**Task prompt**
Please restate each line of the material word for word and omit any pictures.

**Data in this exercise**
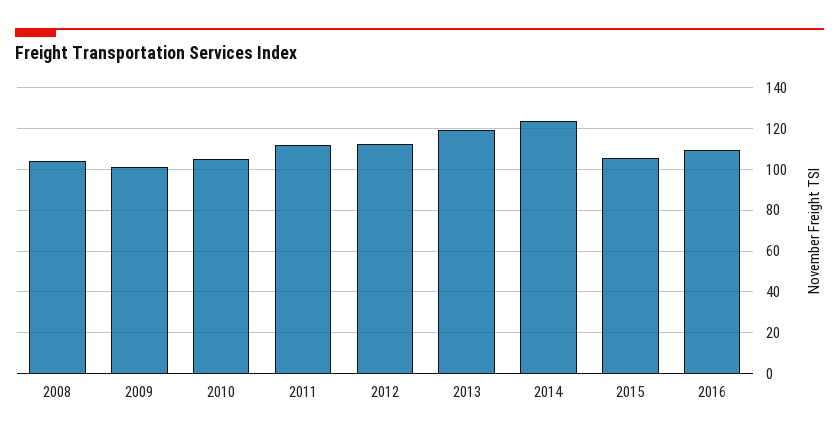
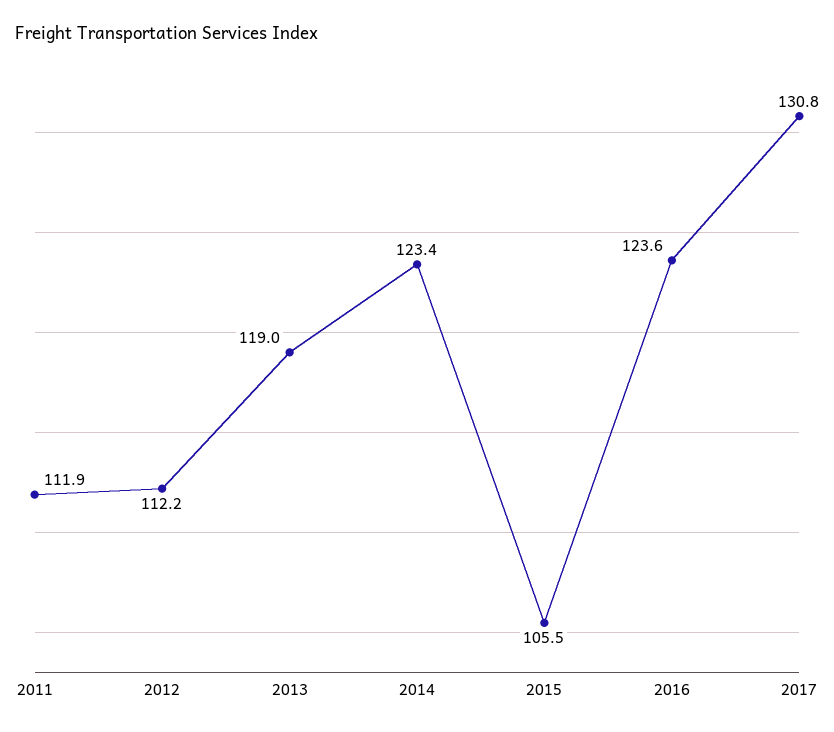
2008: 105 -> none
2009: 100 -> none
2010: 105 -> none
2016: 110 -> 123.6
2017: none -> 130.8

**Output of the task**
2008: 105 -> none
2009: 100 -> none
2010: 105 -> none
2016: 110 -> 123.6
2017: none -> 130.8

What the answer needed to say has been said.